**What the exercise asks**
Every record is to be transcribed exactly as written.

**Exercise data**
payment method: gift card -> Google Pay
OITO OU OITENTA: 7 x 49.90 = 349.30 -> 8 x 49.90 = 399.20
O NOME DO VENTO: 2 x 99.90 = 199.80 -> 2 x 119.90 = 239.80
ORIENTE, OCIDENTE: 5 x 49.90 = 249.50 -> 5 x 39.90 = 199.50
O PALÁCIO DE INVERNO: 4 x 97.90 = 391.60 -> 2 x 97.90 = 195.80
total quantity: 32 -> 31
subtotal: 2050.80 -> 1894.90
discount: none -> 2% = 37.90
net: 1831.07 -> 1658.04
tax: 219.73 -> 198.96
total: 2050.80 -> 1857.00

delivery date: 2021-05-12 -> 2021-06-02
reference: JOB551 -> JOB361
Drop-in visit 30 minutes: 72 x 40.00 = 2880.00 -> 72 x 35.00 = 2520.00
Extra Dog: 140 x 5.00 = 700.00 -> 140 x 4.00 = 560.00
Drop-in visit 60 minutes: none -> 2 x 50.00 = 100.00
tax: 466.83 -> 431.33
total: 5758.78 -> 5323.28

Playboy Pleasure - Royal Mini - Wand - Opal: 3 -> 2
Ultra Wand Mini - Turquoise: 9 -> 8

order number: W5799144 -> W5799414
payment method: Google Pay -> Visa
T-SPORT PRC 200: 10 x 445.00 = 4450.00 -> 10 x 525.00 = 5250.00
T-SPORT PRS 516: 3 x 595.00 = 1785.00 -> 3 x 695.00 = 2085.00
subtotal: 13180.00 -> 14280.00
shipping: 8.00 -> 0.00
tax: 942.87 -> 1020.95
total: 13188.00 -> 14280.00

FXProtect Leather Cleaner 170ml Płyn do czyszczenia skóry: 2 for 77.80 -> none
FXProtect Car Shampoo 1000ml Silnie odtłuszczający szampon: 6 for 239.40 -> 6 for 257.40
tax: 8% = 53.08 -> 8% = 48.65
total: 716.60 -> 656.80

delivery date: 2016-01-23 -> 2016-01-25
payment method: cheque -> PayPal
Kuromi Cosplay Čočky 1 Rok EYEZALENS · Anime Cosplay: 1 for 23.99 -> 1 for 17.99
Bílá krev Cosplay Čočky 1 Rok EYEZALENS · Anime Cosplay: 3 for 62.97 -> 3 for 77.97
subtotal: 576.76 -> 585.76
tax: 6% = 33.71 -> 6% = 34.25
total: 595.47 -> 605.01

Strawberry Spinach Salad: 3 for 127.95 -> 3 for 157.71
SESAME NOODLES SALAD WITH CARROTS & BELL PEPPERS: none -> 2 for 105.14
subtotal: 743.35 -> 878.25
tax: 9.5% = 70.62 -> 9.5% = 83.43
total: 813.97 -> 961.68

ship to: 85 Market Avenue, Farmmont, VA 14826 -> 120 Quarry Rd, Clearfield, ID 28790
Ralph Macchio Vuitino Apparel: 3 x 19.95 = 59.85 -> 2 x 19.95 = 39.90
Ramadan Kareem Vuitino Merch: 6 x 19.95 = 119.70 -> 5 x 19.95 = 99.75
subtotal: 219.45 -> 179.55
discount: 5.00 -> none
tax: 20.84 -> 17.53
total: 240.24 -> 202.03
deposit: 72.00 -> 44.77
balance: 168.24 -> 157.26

**Your solution**
payment method: gift card -> Google Pay
OITO OU OITENTA: 7 x 49.90 = 349.30 -> 8 x 49.90 = 399.20
O NOME DO VENTO: 2 x 99.90 = 199.80 -> 2 x 119.90 = 239.80
ORIENTE, OCIDENTE: 5 x 49.90 = 249.50 -> 5 x 39.90 = 199.50
O PALÁCIO DE INVERNO: 4 x 97.90 = 391.60 -> 2 x 97.90 = 195.80
total quantity: 32 -> 31
subtotal: 2050.80 -> 1894.90
discount: none -> 2% = 37.90
net: 1831.07 -> 1658.04
tax: 219.73 -> 198.96
total: 2050.80 -> 1857.00

delivery date: 2021-05-12 -> 2021-06-02
reference: JOB551 -> JOB361
Drop-in visit 30 minutes: 72 x 40.00 = 2880.00 -> 72 x 35.00 = 2520.00
Extra Dog: 140 x 5.00 = 700.00 -> 140 x 4.00 = 560.00
Drop-in visit 60 minutes: none -> 2 x 50.00 = 100.00
tax: 466.83 -> 431.33
total: 5758.78 -> 5323.28

Playboy Pleasure - Royal Mini - Wand - Opal: 3 -> 2
Ultra Wand Mini - Turquoise: 9 -> 8

order number: W5799144 -> W5799414
payment method: Google Pay -> Visa
T-SPORT PRC 200: 10 x 445.00 = 4450.00 -> 10 x 525.00 = 5250.00
T-SPORT PRS 516: 3 x 595.00 = 1785.00 -> 3 x 695.00 = 2085.00
subtotal: 13180.00 -> 14280.00
shipping: 8.00 -> 0.00
tax: 942.87 -> 1020.95
total: 13188.00 -> 14280.00

FXProtect Leather Cleaner 170ml Płyn do czyszczenia skóry: 2 for 77.80 -> none
FXProtect Car Shampoo 1000ml Silnie odtłuszczający szampon: 6 for 239.40 -> 6 for 257.40
tax: 8% = 53.08 -> 8% = 48.65
total: 716.60 -> 656.80

delivery date: 2016-01-23 -> 2016-01-25
payment method: cheque -> PayPal
Kuromi Cosplay Čočky 1 Rok EYEZALENS · Anime Cosplay: 1 for 23.99 -> 1 for 17.99
Bílá krev Cosplay Čočky 1 Rok EYEZALENS · Anime Cosplay: 3 for 62.97 -> 3 for 77.97
subtotal: 576.76 -> 585.76
tax: 6% = 33.71 -> 6% = 34.25
total: 595.47 -> 605.01

Strawberry Spinach Salad: 3 for 127.95 -> 3 for 157.71
SESAME NOODLES SALAD WITH CARROTS & BELL PEPPERS: none -> 2 for 105.14
subtotal: 743.35 -> 878.25
tax: 9.5% = 70.62 -> 9.5% = 83.43
total: 813.97 -> 961.68

ship to: 85 Market Avenue, Farmmont, VA 14826 -> 120 Quarry Rd, Clearfield, ID 28790
Ralph Macchio Vuitino Apparel: 3 x 19.95 = 59.85 -> 2 x 19.95 = 39.90
Ramadan Kareem Vuitino Merch: 6 x 19.95 = 119.70 -> 5 x 19.95 = 99.75
subtotal: 219.45 -> 179.55
discount: 5.00 -> none
tax: 20.84 -> 17.53
total: 240.24 -> 202.03
deposit: 72.00 -> 44.77
balance: 168.24 -> 157.26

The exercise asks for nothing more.